The Impact of Model Zoo Size and Composition on Weight Space Learning
This work addresses the problem of limited generalization in weight space learning for AI researchers, representing an incremental improvement by extending existing methods to handle diverse model zoos.
The paper tackles the limitation of weight space learning methods requiring homogeneous model architectures by proposing a modification to accommodate heterogeneous model populations, showing that including models with varying underlying image datasets significantly improves performance and generalization in both in- and out-of-distribution settings.

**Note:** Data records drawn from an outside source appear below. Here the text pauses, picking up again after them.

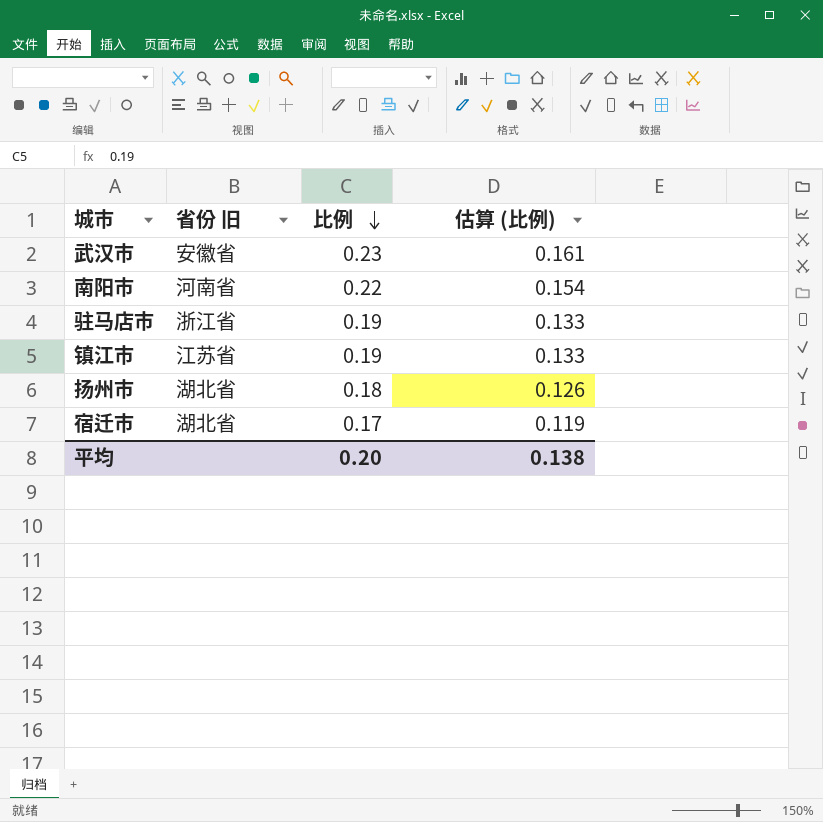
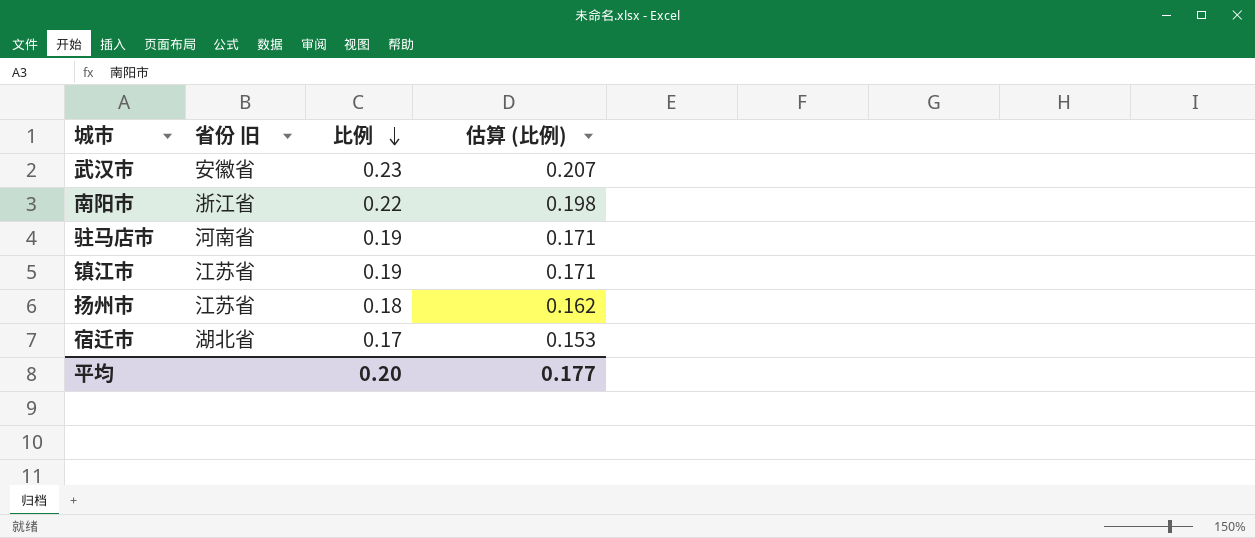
column 估算 (比例) | formula: [比例] * 0.7 -> [比例] * 0.9
南阳市 | 省份 旧: 河南省 -> 浙江省
驻马店市 | 省份 旧: 浙江省 -> 河南省
扬州市 | 省份 旧: 湖北省 -> 江苏省
平均 | 估算 (比例): 0.138 -> 0.177

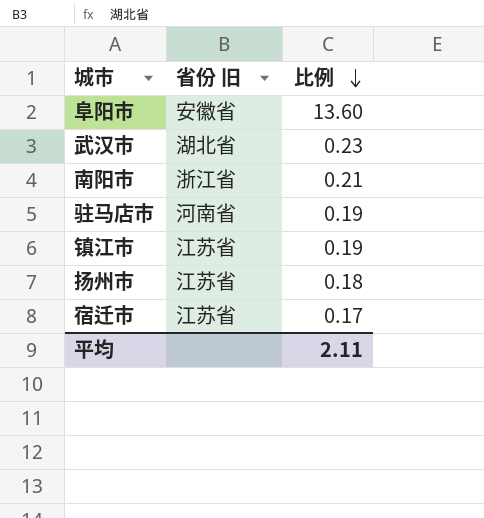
column 估算 (比例) | formula: [比例] * 0.9 -> none
row 阜阳市: none -> 安徽省 | 13.60
武汉市 | 省份 旧: 安徽省 -> 湖北省
南阳市 | 比例: 0.22 -> 0.21
宿迁市 | 省份 旧: 湖北省 -> 江苏省
平均 | 比例: 0.20 -> 2.11

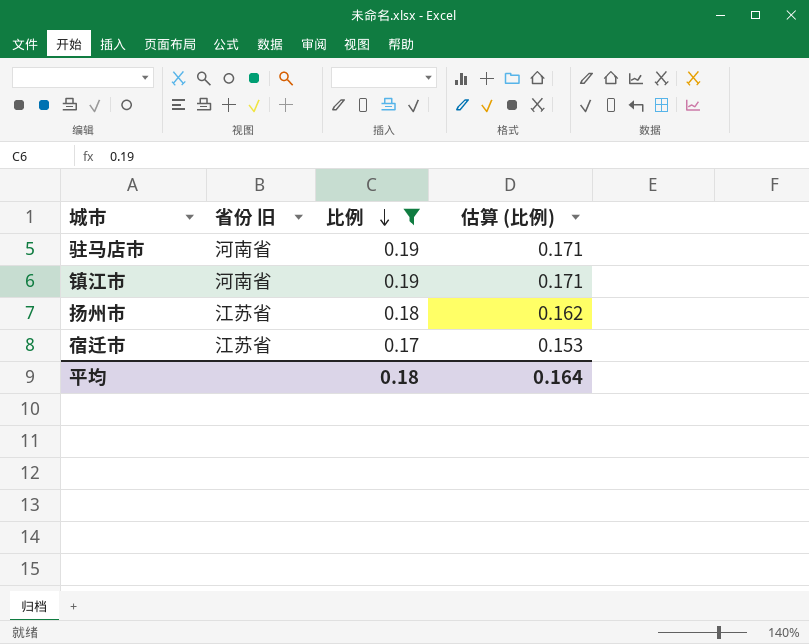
filter: none -> 比例 <= 0.19
column 估算 (比例) | formula: none -> [比例] * 0.9
镇江市 | 省份 旧: 江苏省 -> 河南省
平均 | 比例: 2.11 -> 0.18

Re-using trained neural network models is a common strategy to reduce training cost and transfer knowledge. Weight space learning - using the weights of trained models as data modality - is a promising new field to re-use populations of pre-trained models for future tasks. Approaches in this field have demonstrated high performance both on model analysis and weight generation tasks. However, until now their learning setup requires homogeneous model zoos where all models share the same exact architecture, limiting their capability to generalize beyond the population of models they saw during training. In this work, we remove this constraint and propose a modification to a common weight space learning method to accommodate training on heterogeneous populations of models. We further investigate the resulting impact of model diversity on generating unseen neural network model weights for zero-shot knowledge transfer. Our extensive experimental evaluation shows that including models with varying underlying image datasets has a high impact on performance and generalization, for both in- and out-of-distribution settings. Code is available on github.com/HSG-AIML/MultiZoo-SANE.